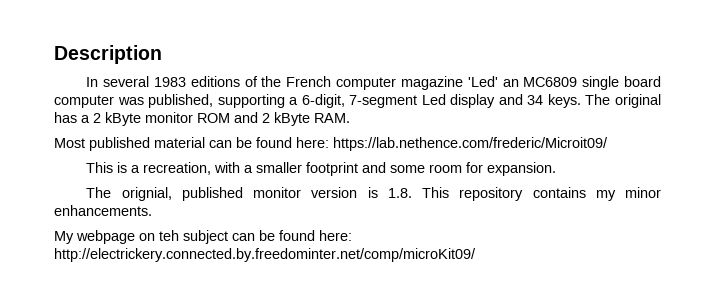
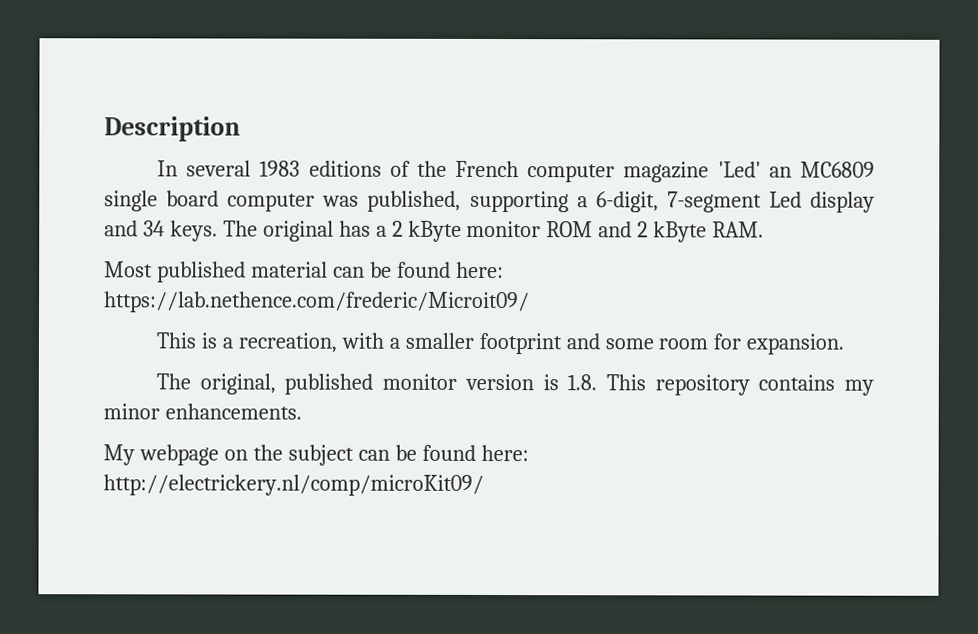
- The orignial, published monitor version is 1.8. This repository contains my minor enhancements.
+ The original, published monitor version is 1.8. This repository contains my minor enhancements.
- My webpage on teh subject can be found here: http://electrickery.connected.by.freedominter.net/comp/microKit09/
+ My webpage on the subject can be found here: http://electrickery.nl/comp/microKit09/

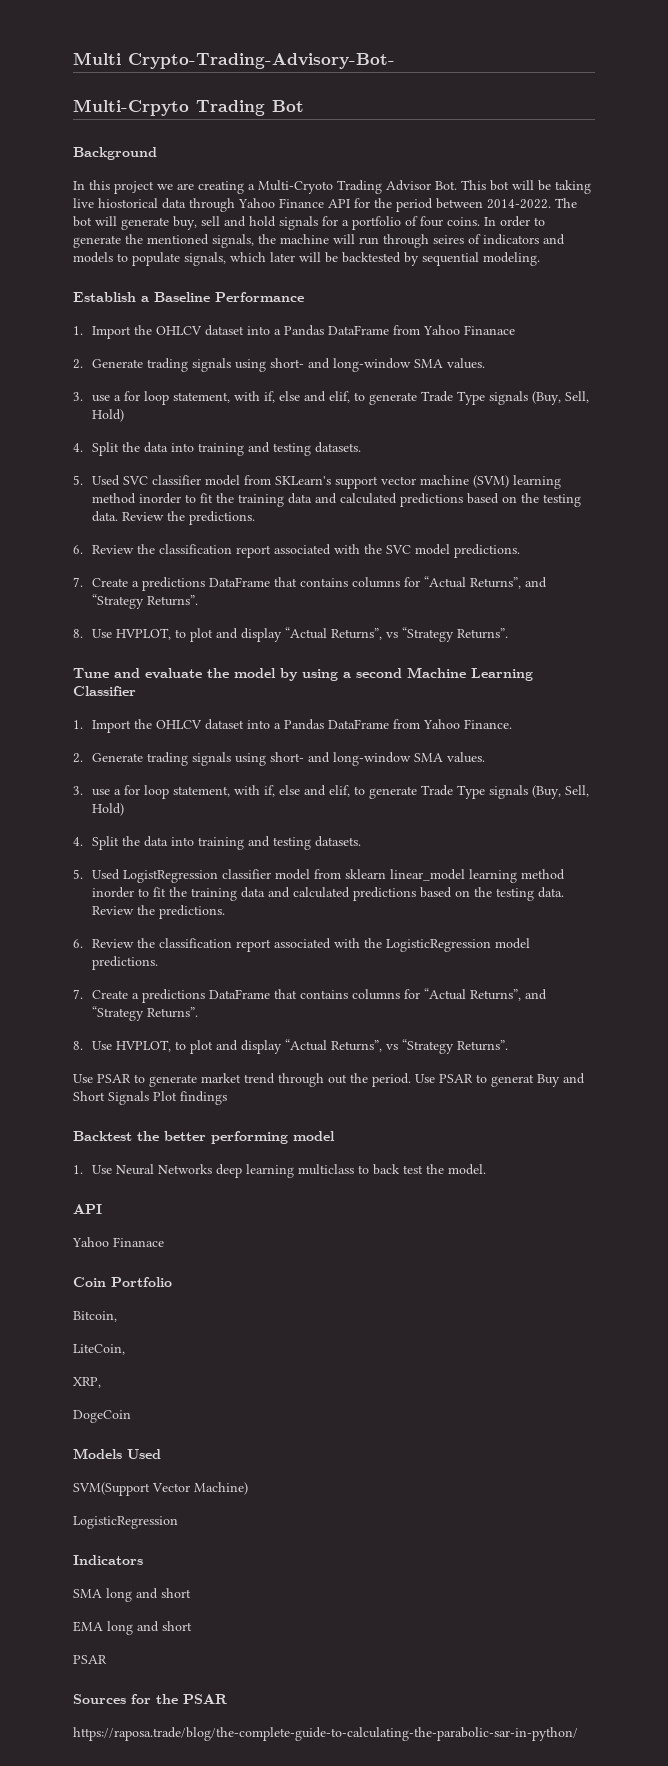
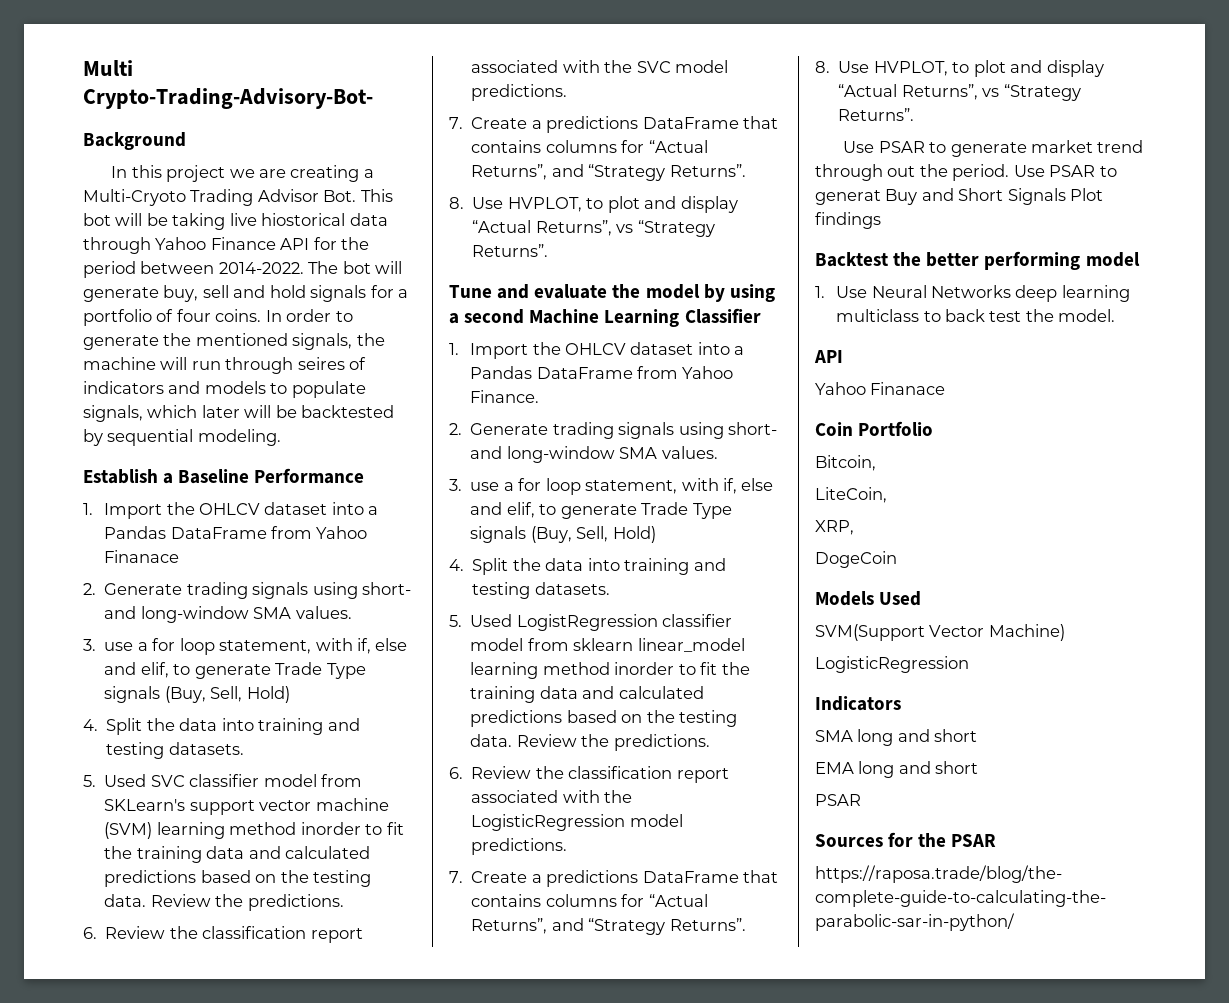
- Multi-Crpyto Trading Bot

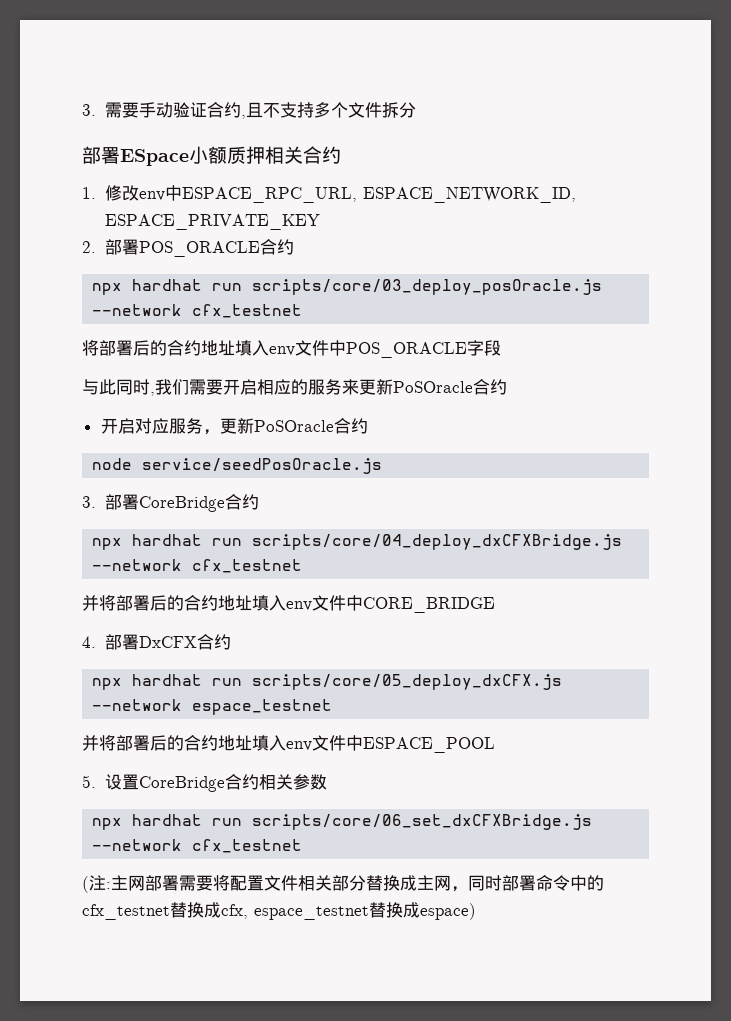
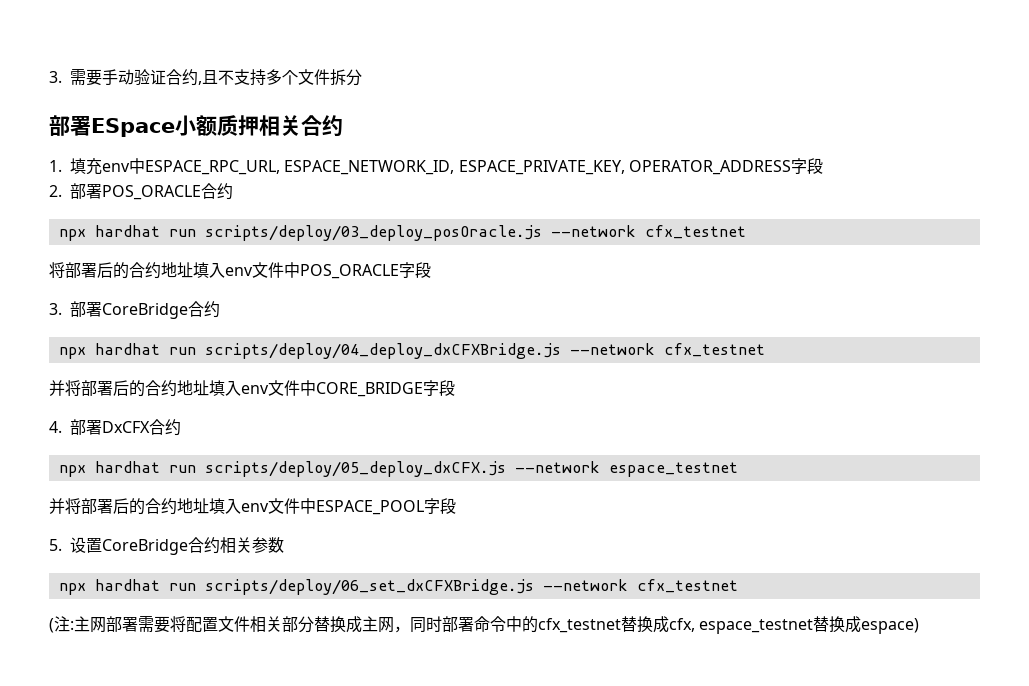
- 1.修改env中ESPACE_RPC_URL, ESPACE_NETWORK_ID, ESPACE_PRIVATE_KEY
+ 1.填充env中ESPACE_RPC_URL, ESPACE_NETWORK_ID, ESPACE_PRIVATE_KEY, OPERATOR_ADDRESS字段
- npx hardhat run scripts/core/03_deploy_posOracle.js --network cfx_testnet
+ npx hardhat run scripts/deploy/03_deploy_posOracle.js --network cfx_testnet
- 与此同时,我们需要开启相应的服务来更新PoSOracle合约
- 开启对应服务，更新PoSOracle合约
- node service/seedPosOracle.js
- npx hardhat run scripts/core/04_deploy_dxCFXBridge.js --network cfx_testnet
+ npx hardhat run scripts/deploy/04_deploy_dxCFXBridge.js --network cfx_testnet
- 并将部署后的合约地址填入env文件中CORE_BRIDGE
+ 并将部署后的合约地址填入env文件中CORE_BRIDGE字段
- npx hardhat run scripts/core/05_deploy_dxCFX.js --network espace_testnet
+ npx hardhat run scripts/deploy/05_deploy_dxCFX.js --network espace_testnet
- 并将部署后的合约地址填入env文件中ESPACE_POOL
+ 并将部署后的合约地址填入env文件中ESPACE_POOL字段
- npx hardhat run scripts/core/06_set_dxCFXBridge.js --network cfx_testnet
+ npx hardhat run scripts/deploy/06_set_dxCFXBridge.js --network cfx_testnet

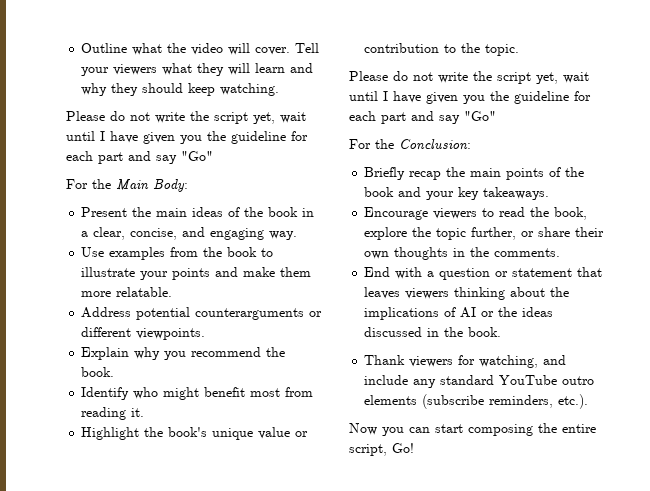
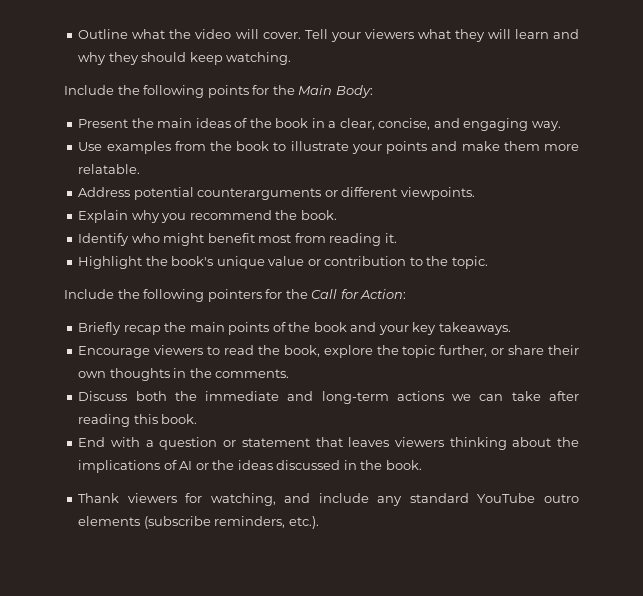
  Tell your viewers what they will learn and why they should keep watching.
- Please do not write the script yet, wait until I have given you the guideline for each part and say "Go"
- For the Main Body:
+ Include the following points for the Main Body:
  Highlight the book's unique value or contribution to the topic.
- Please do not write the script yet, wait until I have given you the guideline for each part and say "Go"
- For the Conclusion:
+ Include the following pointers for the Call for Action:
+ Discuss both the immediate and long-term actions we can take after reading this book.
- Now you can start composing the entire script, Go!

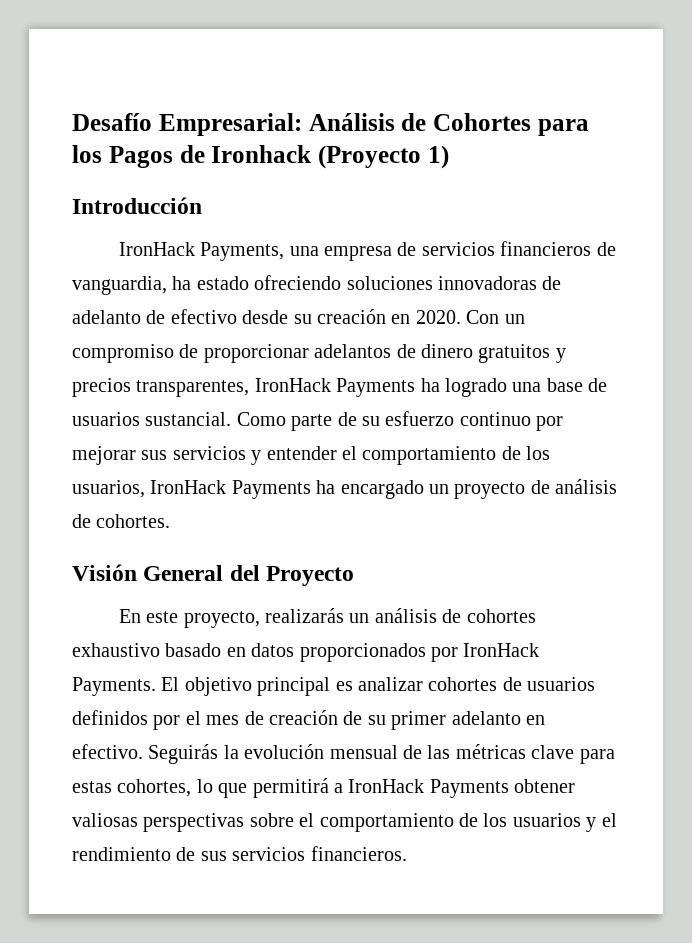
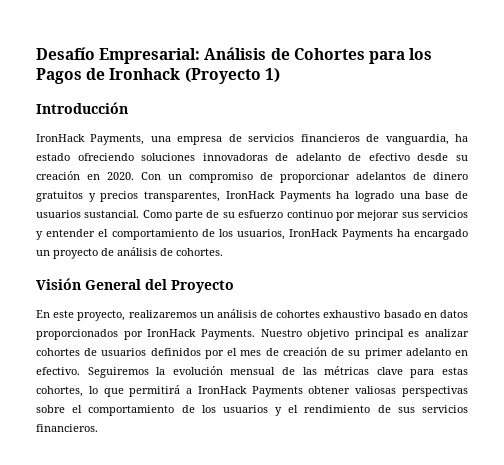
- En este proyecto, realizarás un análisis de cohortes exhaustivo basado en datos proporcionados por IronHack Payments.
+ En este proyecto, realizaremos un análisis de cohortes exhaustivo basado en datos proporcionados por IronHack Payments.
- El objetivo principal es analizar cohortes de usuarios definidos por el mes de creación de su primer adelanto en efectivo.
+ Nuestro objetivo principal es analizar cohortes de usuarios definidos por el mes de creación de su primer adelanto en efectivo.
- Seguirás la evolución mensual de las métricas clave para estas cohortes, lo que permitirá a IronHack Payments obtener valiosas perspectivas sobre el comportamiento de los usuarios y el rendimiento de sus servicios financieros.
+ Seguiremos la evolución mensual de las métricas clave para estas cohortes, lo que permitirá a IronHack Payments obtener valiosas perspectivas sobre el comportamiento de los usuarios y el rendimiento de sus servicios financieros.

══════════

- **What is required**: The required answer is a single number: the count of lines in the entries that hold the string "proyecto".

- **Solution for this problem**: 2